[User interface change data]
==*==

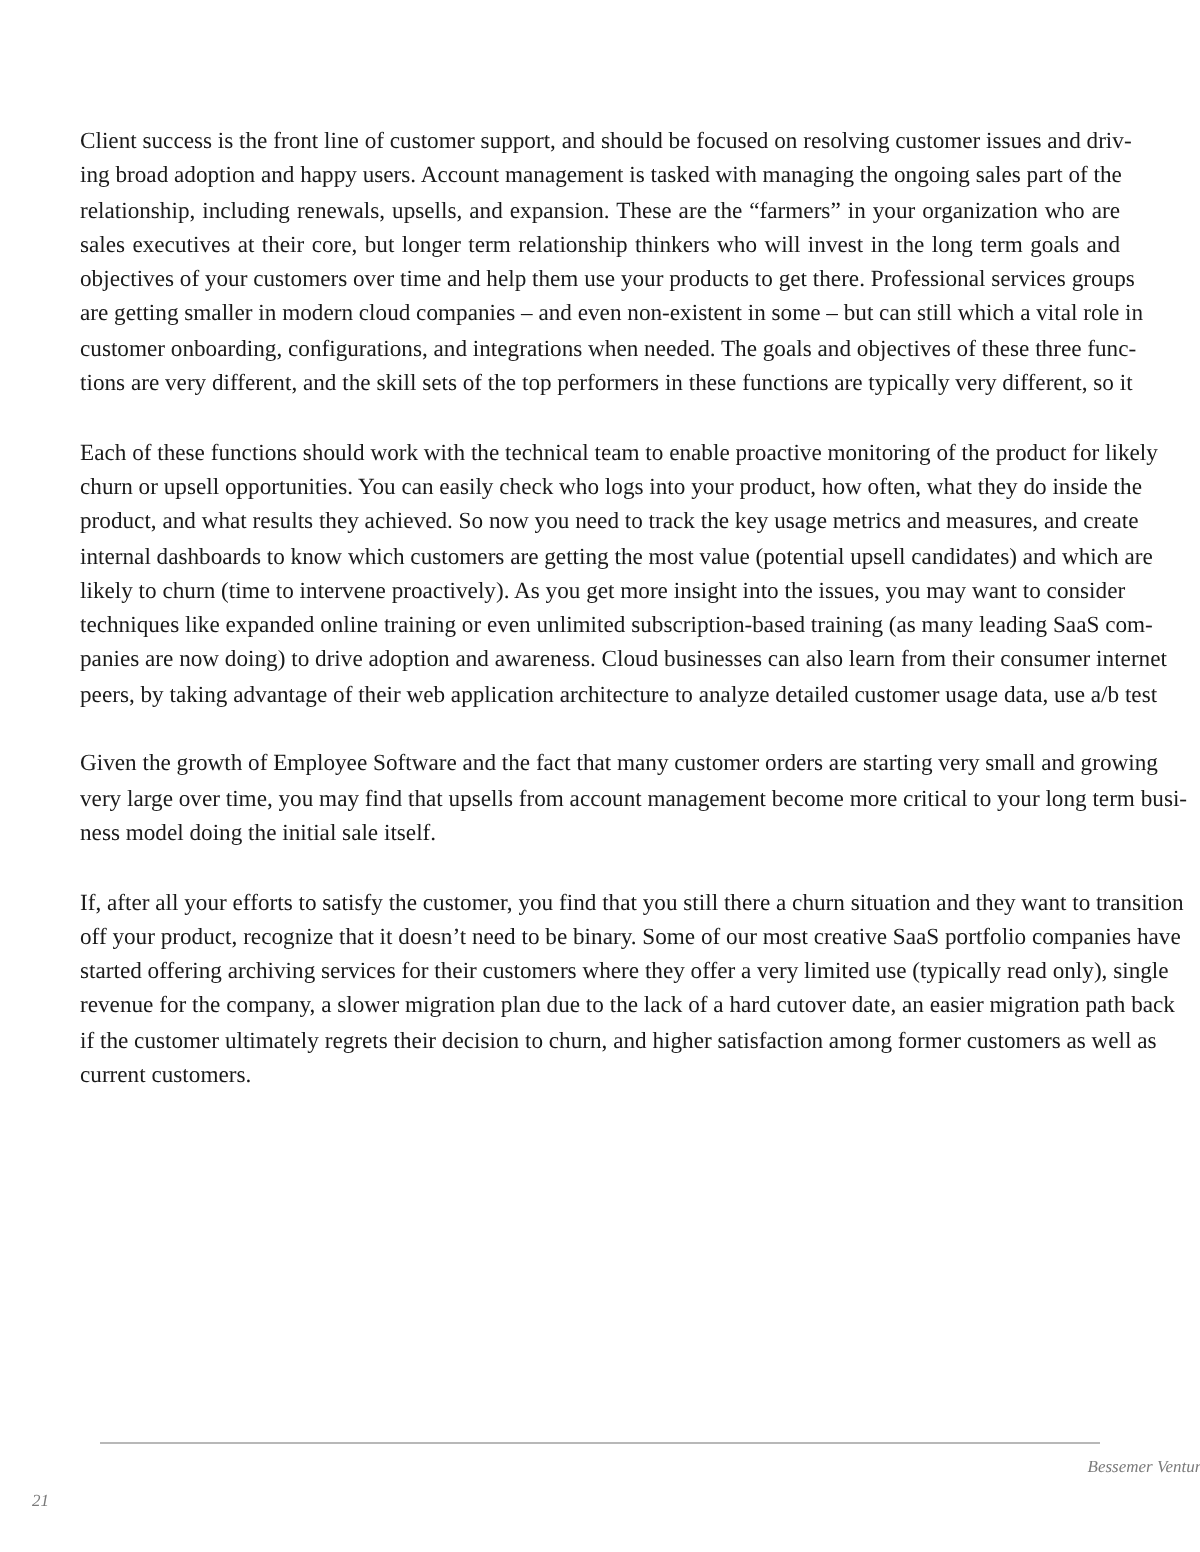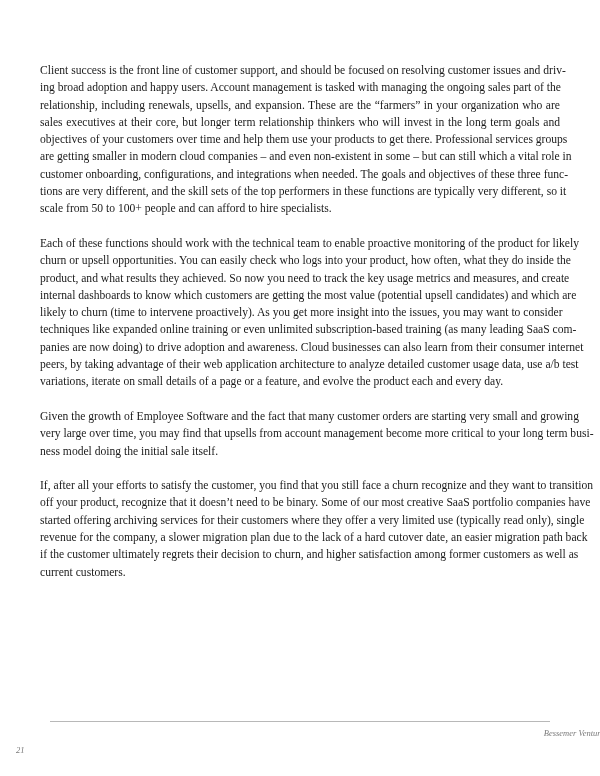--- a/index.html
+++ b/index.html
@@ -33,7 +33,6 @@
       <span class="line">are getting smaller in modern cloud companies – and even non-existent in some – but can still which a vital role in</span>
       <span class="line">customer onboarding, configurations, and integrations when needed. The goals and objectives of these three func-</span>
       <span class="line">tions are very different, and the skill sets of the top performers in these functions are typically very different, so it</span>
-      <span class="line last">scale from 50 to 100+ people and can afford to hire specialists.</span>
     </p>
     <p>
       <span class="line">Each of these functions should work with the technical team to enable proactive monitoring of the product for likely</span>

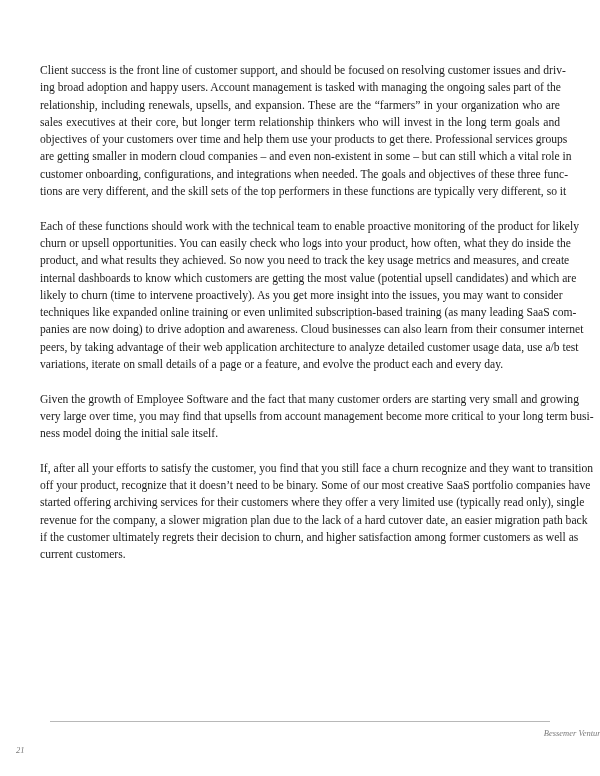--- a/index.html
+++ b/index.html
@@ -43,7 +43,6 @@
       <span class="line">techniques like expanded online training or even unlimited subscription-based training (as many leading SaaS com-</span>
       <span class="line">panies are now doing) to drive adoption and awareness. Cloud businesses can also learn from their consumer internet</span>
       <span class="line">peers, by taking advantage of their web application architecture to analyze detailed customer usage data, use a/b test</span>
-      <span class="line last">variations, iterate on small details of a page or a feature, and evolve the product each and every day.</span>
     </p>
     <p>
       <span class="line">Given the growth of Employee Software and the fact that many customer orders are starting very small and growing</span>

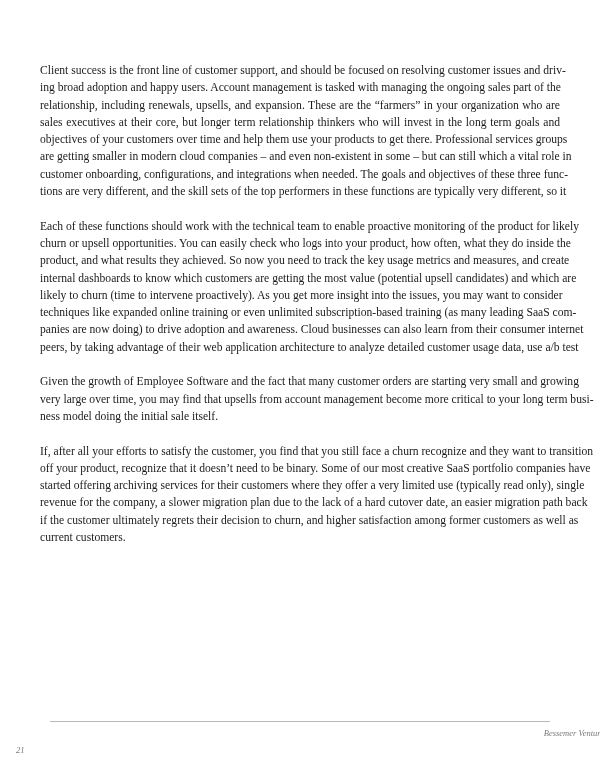--- a/index.html
+++ b/index.html
@@ -50,7 +50,7 @@
       <span class="line last">ness model doing the initial sale itself.</span>
     </p>
     <p>
-      <span class="line">If, after all your efforts to satisfy the customer, you find that you still face a churn recognize and they want to transition</span>
+      <span class="line">If, after all your efforts to satisfy the customer, you find that you still there a churn situation and they want to transition</span>
       <span class="line">off your product, recognize that it doesn’t need to be binary. Some of our most creative SaaS portfolio companies have</span>
       <span class="line">started offering archiving services for their customers where they offer a very limited use  (typically read only), single</span>
       <span class="line">revenue for the company, a slower migration plan due to the lack of a hard cutover date, an easier migration path back</span>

==*==

Whenever the word "companies" occurs in a line of the records, that line counts toward the total; state the total only.

2